In the experiments that became to be known as the ‘Red Wing Studies’, researchers built a neck cuff to block blood flow to the brain in human subjects, including schizophrenic patients and prison inmates.

They worked out that if you put pressure ‘in the right place in a special way,’ that person will lose consciousness in five to seven seconds and die.

‘It looked like something that needed to be pursued, so I’ve been in the process of building the first one now.’

All of the details of construction will be available in his ever-expanding ‘Peaceful Pill eHandbook’, updated six times a year with information on assisted suicide.

As well as the Kairos Kollar, Nitschke is also building a ‘kill switch’ implant which could allow dementia sufferers to seal the time of their death years in advance.

The mechanism would be sewn into a person’s body – most likely their leg – and contain a timer which would make a beeping noise and vibrate to warn them to turn it off each day.

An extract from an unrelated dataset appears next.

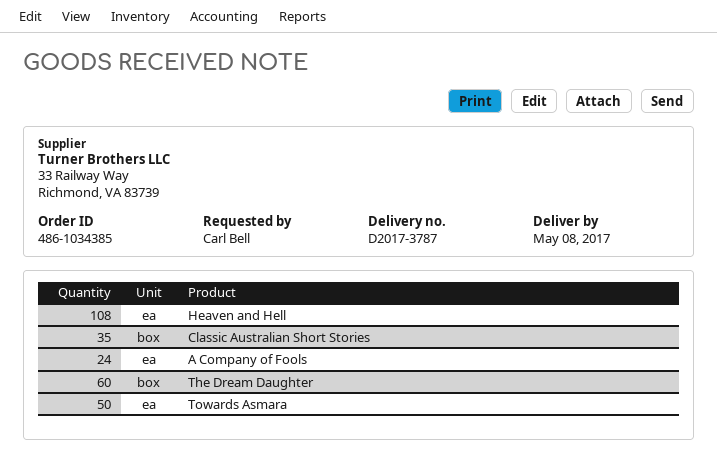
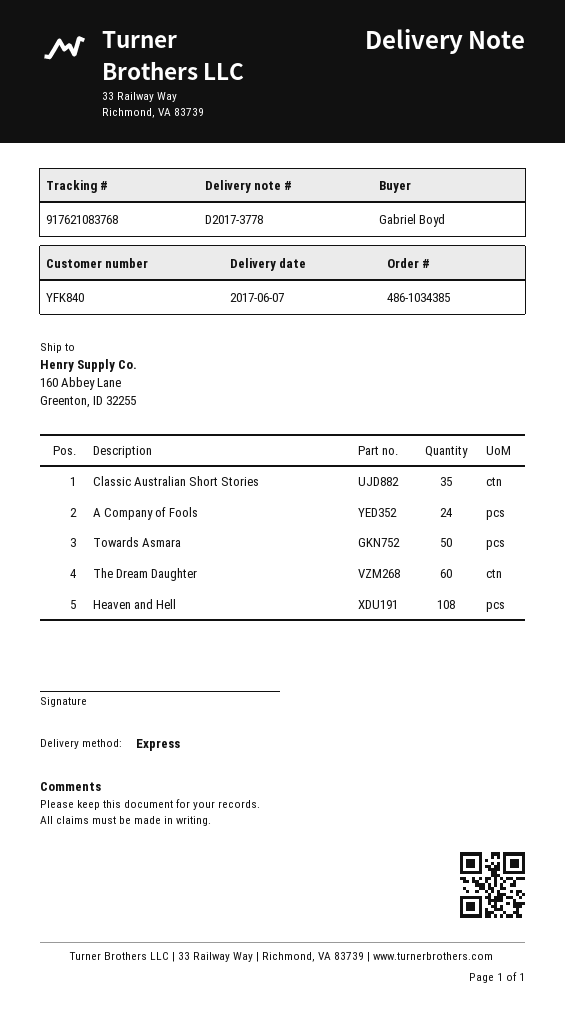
delivery note number: D2017-3787 -> D2017-3778
delivery date: 2017-05-08 -> 2017-06-07
ordered by: Carl Bell -> Gabriel Boyd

If they failed to do so due to deteriorating brain function in the late stages of the disease, Nitschke says it would then release a lethal substance into their system to kill them.

The assisted dying campaigner believes that his new device could solve the ‘dementia dilemma’ – the situation whereby someone suffering from the disease is seen as lacking the mental capacity to consent to their death.

Nitschke knows his methods are controversial, but when asked whether his devices are cold or dehumanising, he goes back to the fact that there’s a demand for the kind of machines that grant people agency.

‘We’ve found that amongst our elderly, 70-year-old-plus members around the world, that they really want this. They want to have absolute control,’ he says.

‘That is, they know it works. They know they’ve got it in the cupboard. They don’t have to go and seek permission from the doctor and prove that they’re sick enough to be eligible.

‘They simply go to the cupboard. That makes people stop worrying, and we’ve found that elderly people live longer, paradoxically, by having access to what is a reliable, lethal process, which will guarantee them a peaceful death at the time of their choosing.’